Digitization
Introduction
Digitization is the process of recording biodiversity information in a digital form. The digitization of biological specimens allows curators to manage their collections more efficiently and to publish the information, which enables it to be used and studied in different ways.
There are two kinds of digitization:
- Text digitization: digitally recording the label data associated with a specimen, as text. When we use the word digitization, we generally mean text digitization.
- Imaging: creating a digital image of a specimen. See the imaging page for more information.
Digitization can be a very time-consuming process and it is therefore important to make it as efficient and error-proof as possible. See the documents for guidelines.
Tools
- List of software for biological collection management
- North Carolina State University Chirographum Historicum, handwriting samples of 75+ botanical collectors.

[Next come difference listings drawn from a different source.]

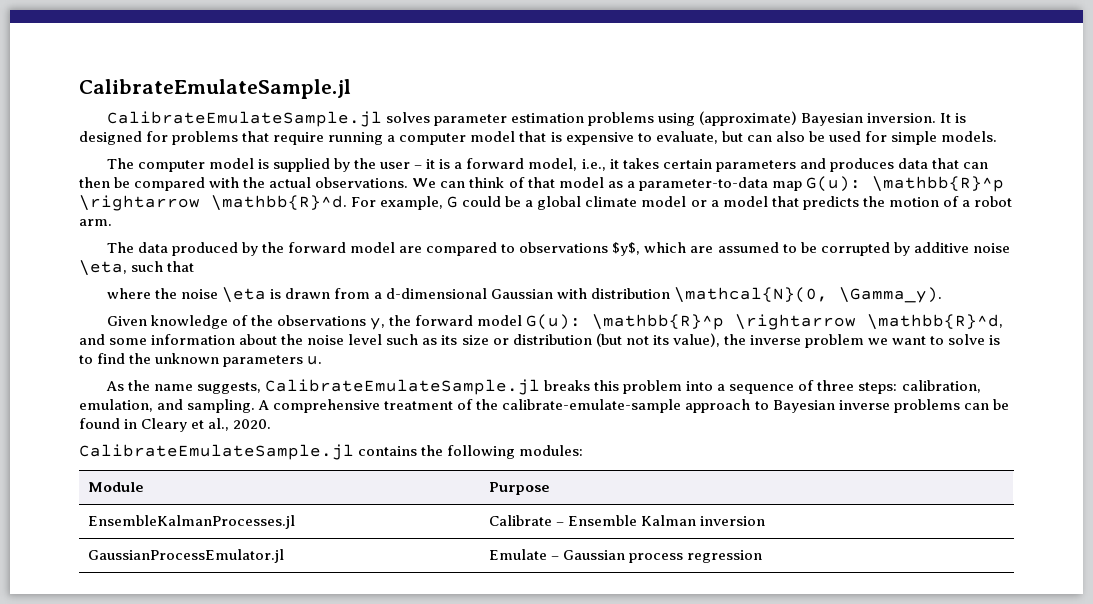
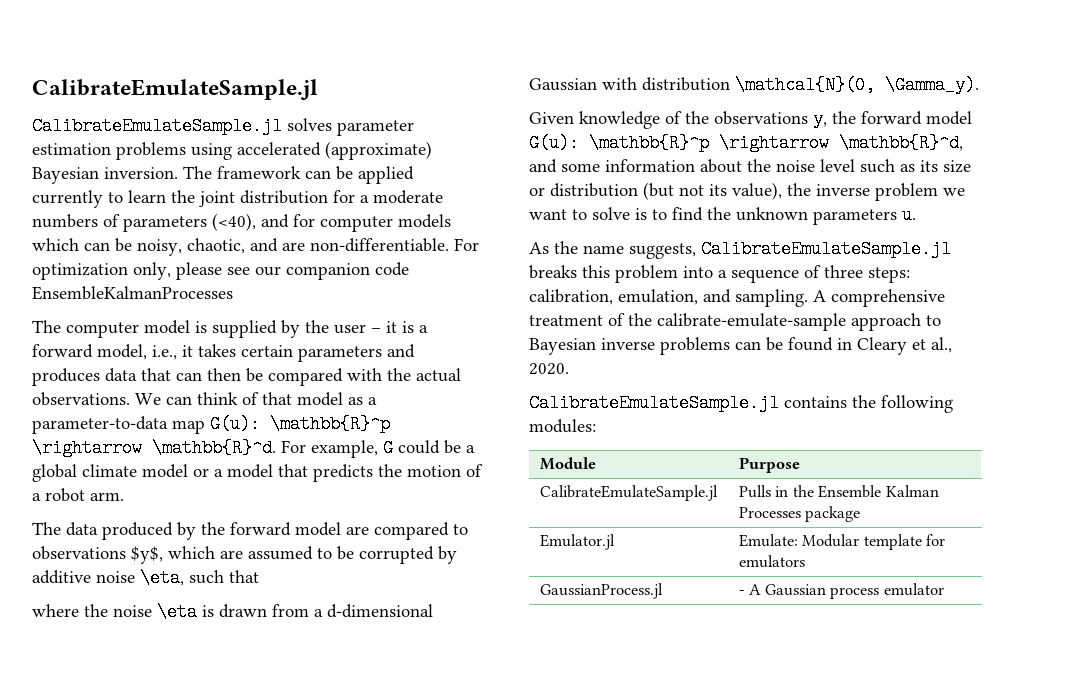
- CalibrateEmulateSample.jl solves parameter estimation problems using (approximate) Bayesian inversion.
+ CalibrateEmulateSample.jl solves parameter estimation problems using accelerated (approximate) Bayesian inversion.
- It is designed for problems that require running a computer model that is expensive to evaluate, but can also be used for simple models.
+ The framework can be applied currently to learn the joint distribution for a moderate numbers of parameters (<40), and for computer models which can be noisy, chaotic, and are non-differentiable. For optimization only, please see our companion code EnsembleKalmanProcesses
- EnsembleKalmanProcesses.jl | Calibrate – Ensemble Kalman inversion
- GaussianProcessEmulator.jl | Emulate – Gaussian process regression
+ CalibrateEmulateSample.jl | Pulls in the Ensemble Kalman Processes package
+ Emulator.jl | Emulate: Modular template for emulators
+ GaussianProcess.jl | - A Gaussian process emulator

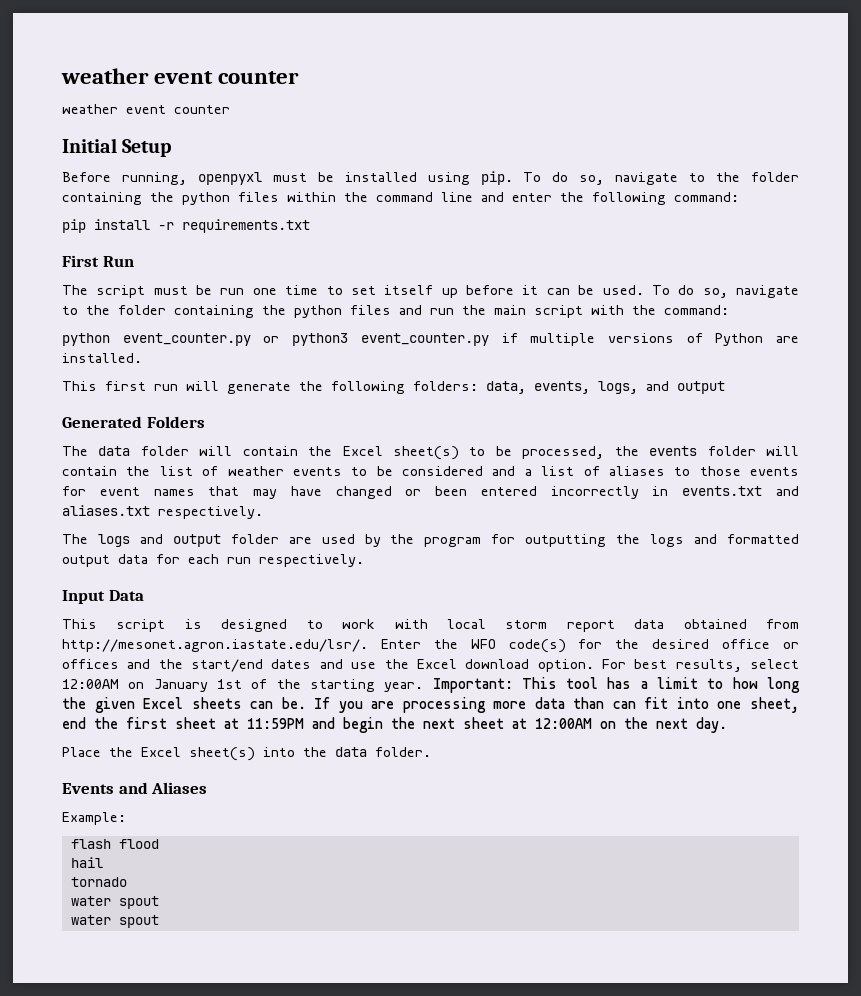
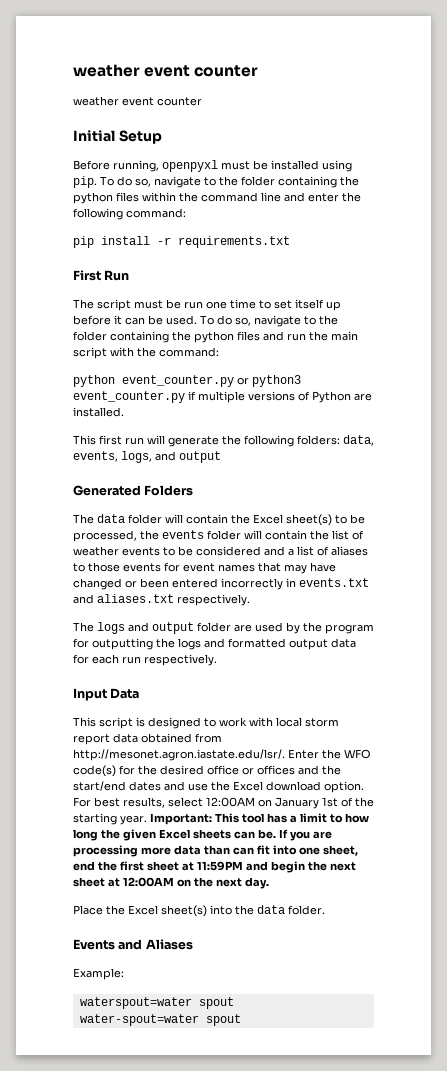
- flash flood
- hail
- tornado
- water spout
- water spout
+ waterspout=water spout
+ water-spout=water spout

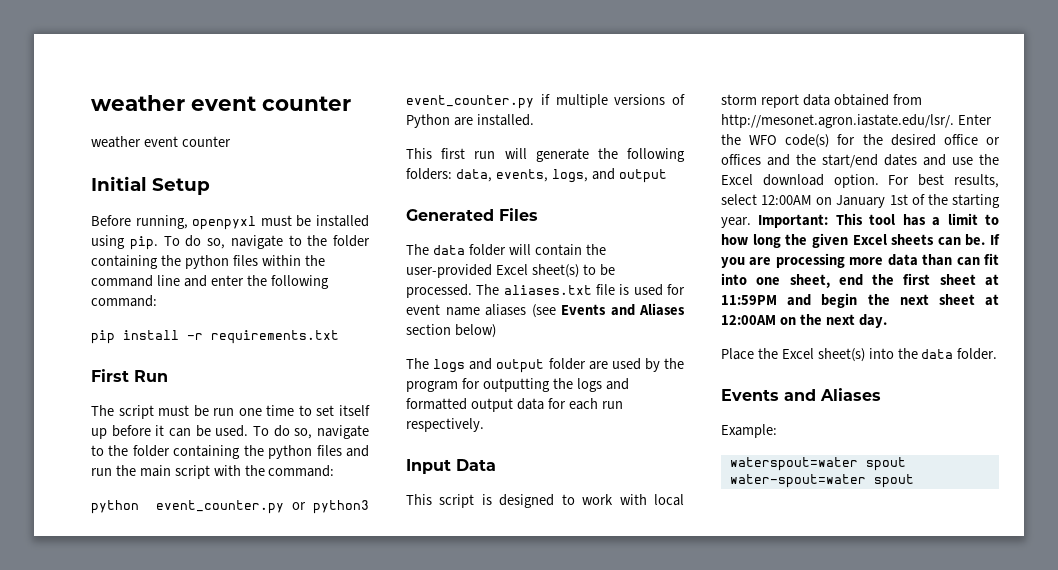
- Generated Folders
+ Generated Files
- The data folder will contain the Excel sheet(s) to be processed, the events folder will contain the list of weather events to be considered and a list of aliases to those events for event names that may have changed or been entered incorrectly in events.txt and aliases.txt respectively.
+ The data folder will contain the user-provided Excel sheet(s) to be processed. The aliases.txt file is used for event name aliases (see Events and Aliases section below)

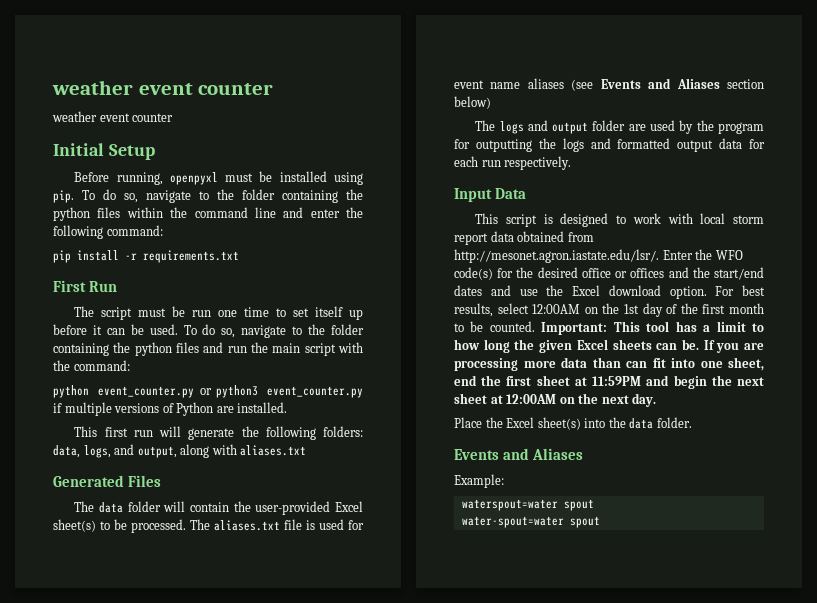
- This first run will generate the following folders: data, events, logs, and output
+ This first run will generate the following folders: data, logs, and output, along with aliases.txt
- For best results, select 12:00AM on January 1st of the starting year.
+ For best results, select 12:00AM on the 1st day of the first month to be counted.

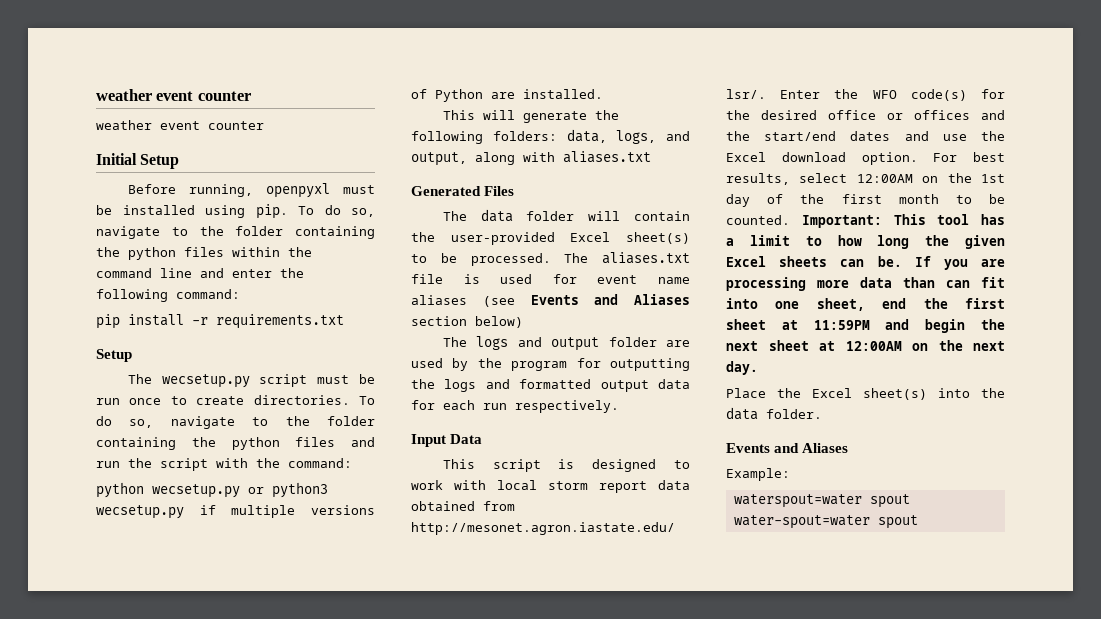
  pip install -r requirements.txt
- First Run
- The script must be run one time to set itself up before it can be used.
+ Setup
+ The wecsetup.py script must be run once to create directories.
- To do so, navigate to the folder containing the python files and run the main script with the command:
+ To do so, navigate to the folder containing the python files and run the script with the command:
- python event_counter.py or python3 event_counter.py if multiple versions of Python are installed.
+ python wecsetup.py or python3 wecsetup.py if multiple versions of Python are installed.
- This first run will generate the following folders: data, logs, and output, along with aliases.txt
+ This will generate the following folders: data, logs, and output, along with aliases.txt

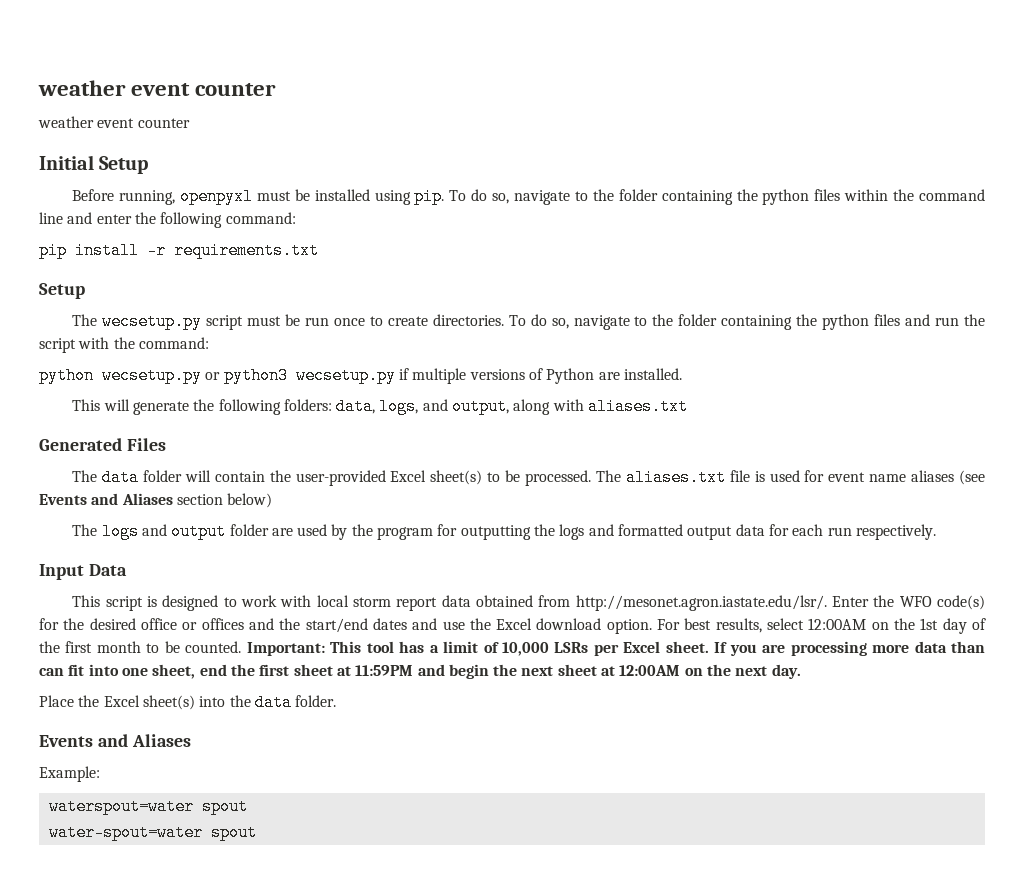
- Important: This tool has a limit to how long the given Excel sheets can be.
+ Important: This tool has a limit of 10,000 LSRs per Excel sheet.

- Conservatoire et Jardin botaniques de la Ville de Genève Auxilium Ad Botanicorum Graphicem, handwriting samples of botanists, as published in Candollea between 1972 and 1979 (in French).
Documents
- Larry Speers, 2009. From ink to electrons : Issues to be considered
- GBIF, 2008. GBIF Training Manual 1 : Digitization of natural history collections data
- Frazier et al., 2008. Initiating a collection digitization project
- Morris, 2005. Relational database design and implementation for biodiversity informatics.
- Willemse & Mols, 2007. Data guidelines : Collection data registration at the Nationaal Herbarium Nederland
- Utah Valley University Herbarium How to build your own virtual herbarium
- Lampe & Striebing, 2005. How to digitize large insect collections? – Preliminary results of the dig project
Data priorities for Canadensys
Only part of the Canadensys’ collections can be digitized with the current funding. To maximize the use of the generated data for research, we need to prioritize what to digitize first.
Text information captured on the specimen label is sufficient for most research using biological collection information. Typically this information is the “what, when and where” of a specimen, but often much richer information can be found and used. Since it is hard to predict all the possible data uses (see Uses of primary species-occurrence data), it is better to capture as much information as possible.
Since all our information is published using the Darwin Core standard, it is useful to consult the Darwin Core terms as an indication of what information to capture: these are the most commonly used elements of biodiversity information and the result of several use case analyses.
Collections should also prioritize the digitization of taxonomic and geographic groups that are most valuable for research. This includes the groups that are unique or well-represented in a collection, groups that receive research attention from the collection researchers or the Canadensys community (e.g. the genus Carex), rare and invasive species, and groups that can contribute to climate studies.